Pictures excluded, please retype exactly the lines from the start of the data through the line that contains "first one copy", both ends kept, and nothing beyond them.

◆ ◆ ◆ ◆ ◆ ◆ ◆

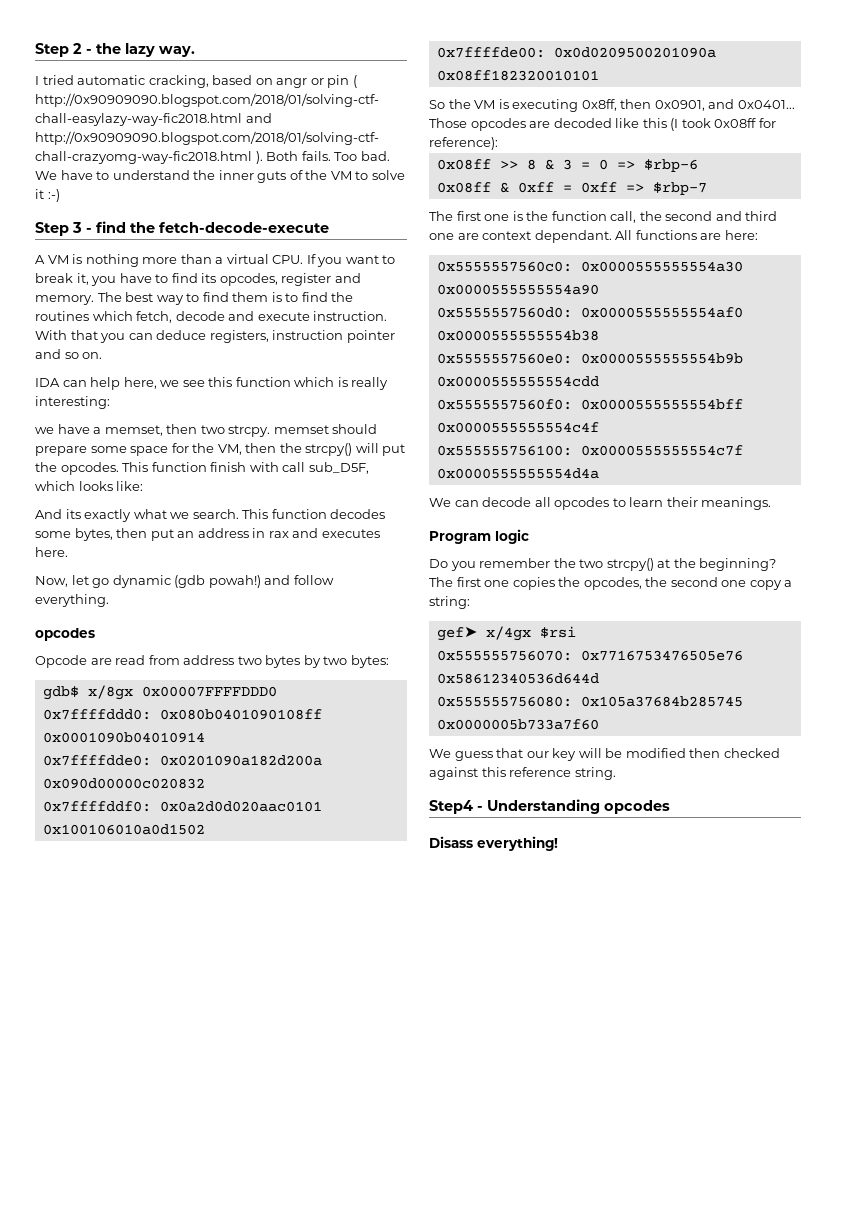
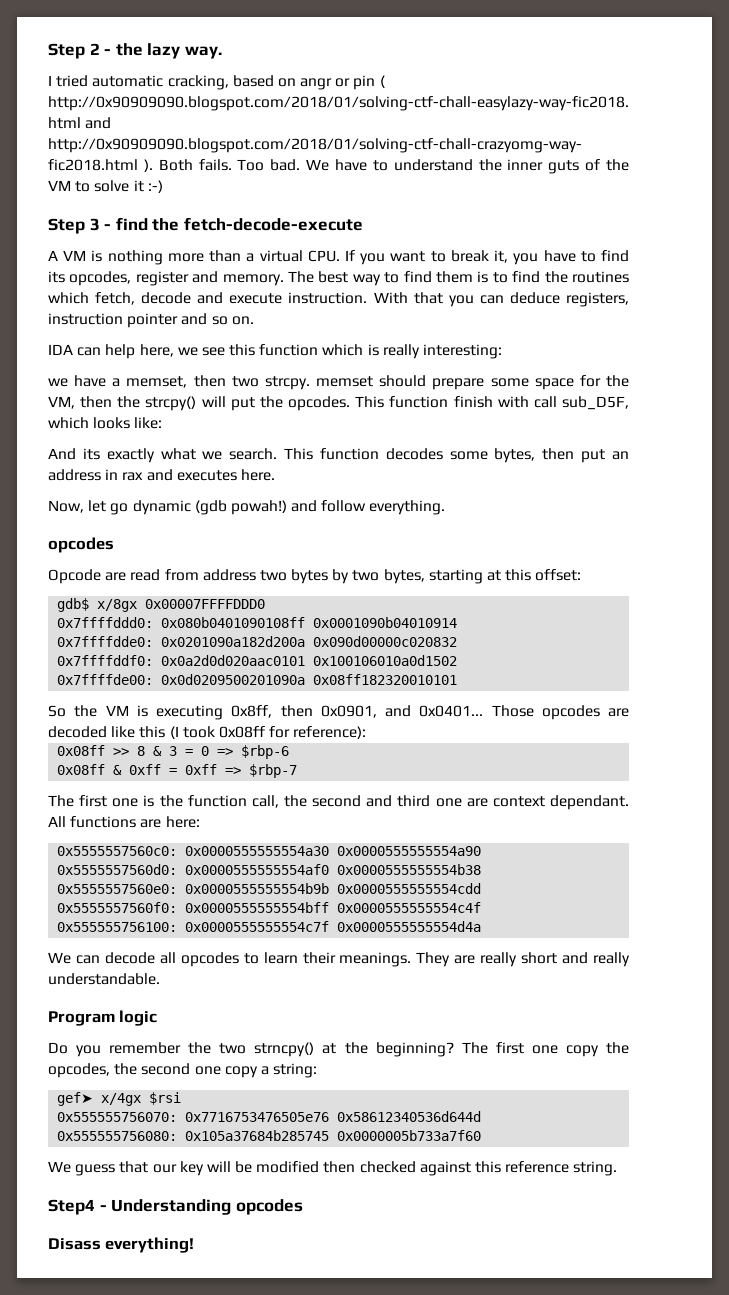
- Opcode are read from address two bytes by two bytes:
+ Opcode are read from address two bytes by two bytes, starting at this offset:
+ They are really short and really understandable.
- Do you remember the two strcpy() at the beginning?
+ Do you remember the two strncpy() at the beginning?
- The first one copies the opcodes, the second one copy a string:
+ The first one copy the opcodes, the second one copy a string:

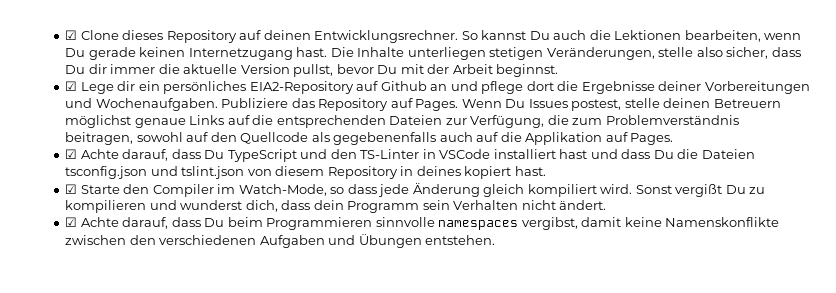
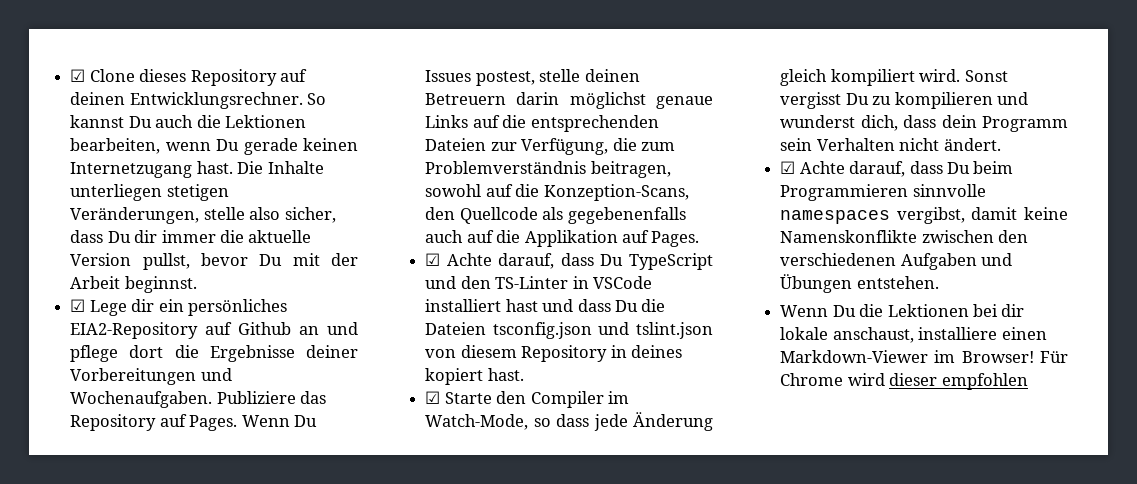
- Wenn Du Issues postest, stelle deinen Betreuern möglichst genaue Links auf die entsprechenden Dateien zur Verfügung, die zum Problemverständnis beitragen, sowohl auf den Quellcode als gegebenenfalls auch auf die Applikation auf Pages.
+ Wenn Du Issues postest, stelle deinen Betreuern darin möglichst genaue Links auf die entsprechenden Dateien zur Verfügung, die zum Problemverständnis beitragen, sowohl auf die Konzeption-Scans, den Quellcode als gegebenenfalls auch auf die Applikation auf Pages.
- Sonst vergißt Du zu kompilieren und wunderst dich, dass dein Programm sein Verhalten nicht ändert.
+ Sonst vergisst Du zu kompilieren und wunderst dich, dass dein Programm sein Verhalten nicht ändert.
+ Wenn Du die Lektionen bei dir lokale anschaust, installiere einen Markdown-Viewer im Browser! Für Chrome wird dieser empfohlen

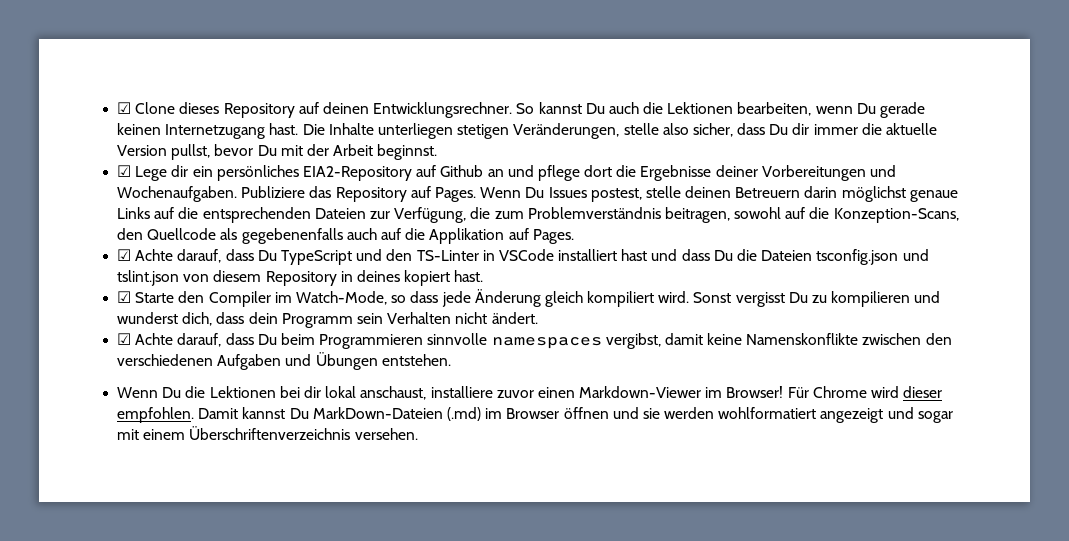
- Wenn Du die Lektionen bei dir lokale anschaust, installiere einen Markdown-Viewer im Browser!
+ Wenn Du die Lektionen bei dir lokal anschaust, installiere zuvor einen Markdown-Viewer im Browser!
- Für Chrome wird dieser empfohlen
+ Für Chrome wird dieser empfohlen. Damit kannst Du MarkDown-Dateien (.md) im Browser öffnen und sie werden wohlformatiert angezeigt und sogar mit einem Überschriftenverzeichnis versehen.

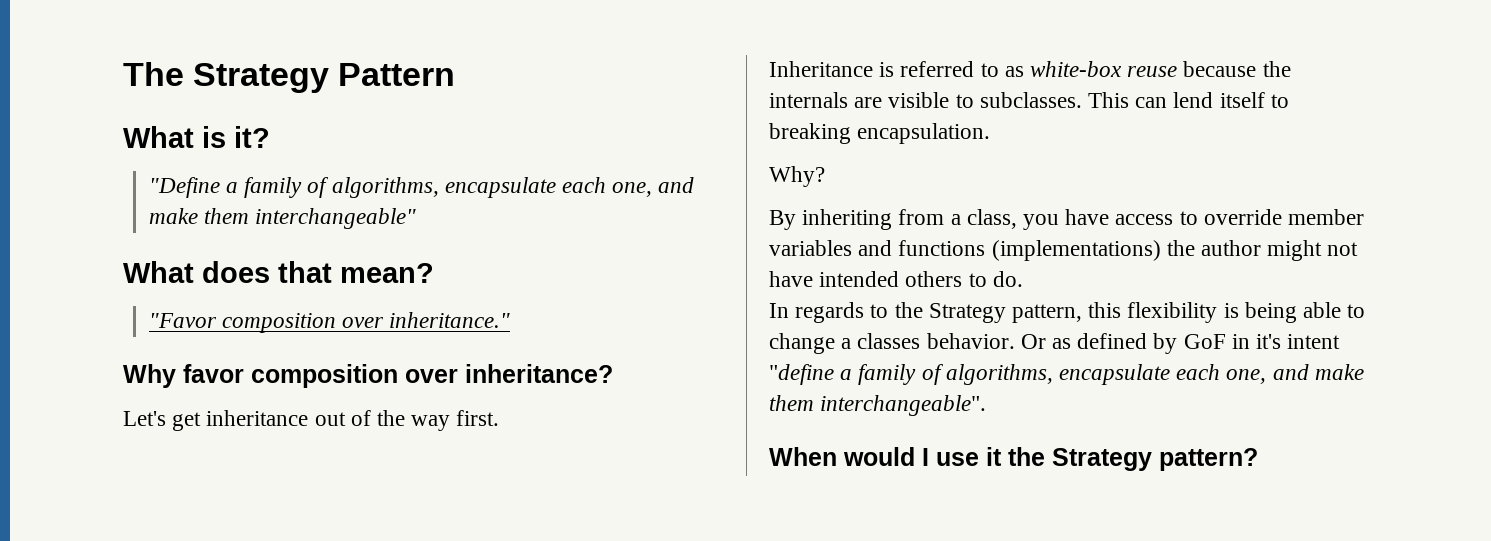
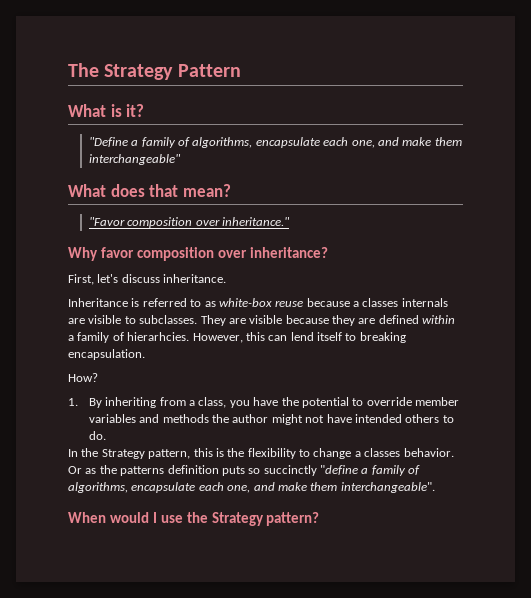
- Let's get inheritance out of the way first.
+ First, let's discuss inheritance.
- Inheritance is referred to as white-box reuse because the internals are visible to subclasses.
+ Inheritance is referred to as white-box reuse because a classes internals are visible to subclasses.
- This can lend itself to breaking encapsulation.
+ They are visible because they are defined within a family of hierarhcies. However, this can lend itself to breaking encapsulation.
- Why?
- By inheriting from a class, you have access to override member variables and functions (implementations) the author might not have intended others to do.
+ How?
+ 1. By inheriting from a class, you have the potential to override member variables and methods the author might not have intended others to do.
- In regards to the Strategy pattern, this flexibility is being able to change a classes behavior.
+ In the Strategy pattern, this is the flexibility to change a classes behavior.
- Or as defined by GoF in it's intent "define a family of algorithms, encapsulate each one, and make them interchangeable".
+ Or as the patterns definition puts so succinctly "define a family of algorithms, encapsulate each one, and make them interchangeable".
- When would I use it the Strategy pattern?
+ When would I use the Strategy pattern?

◆ ◆ ◆ ◆ ◆ ◆ ◆

→ **OUTPUT**
- Opcode are read from address two bytes by two bytes:
+ Opcode are read from address two bytes by two bytes, starting at this offset:
+ They are really short and really understandable.
- Do you remember the two strcpy() at the beginning?
+ Do you remember the two strncpy() at the beginning?
- The first one copies the opcodes, the second one copy a string:
+ The first one copy the opcodes, the second one copy a string:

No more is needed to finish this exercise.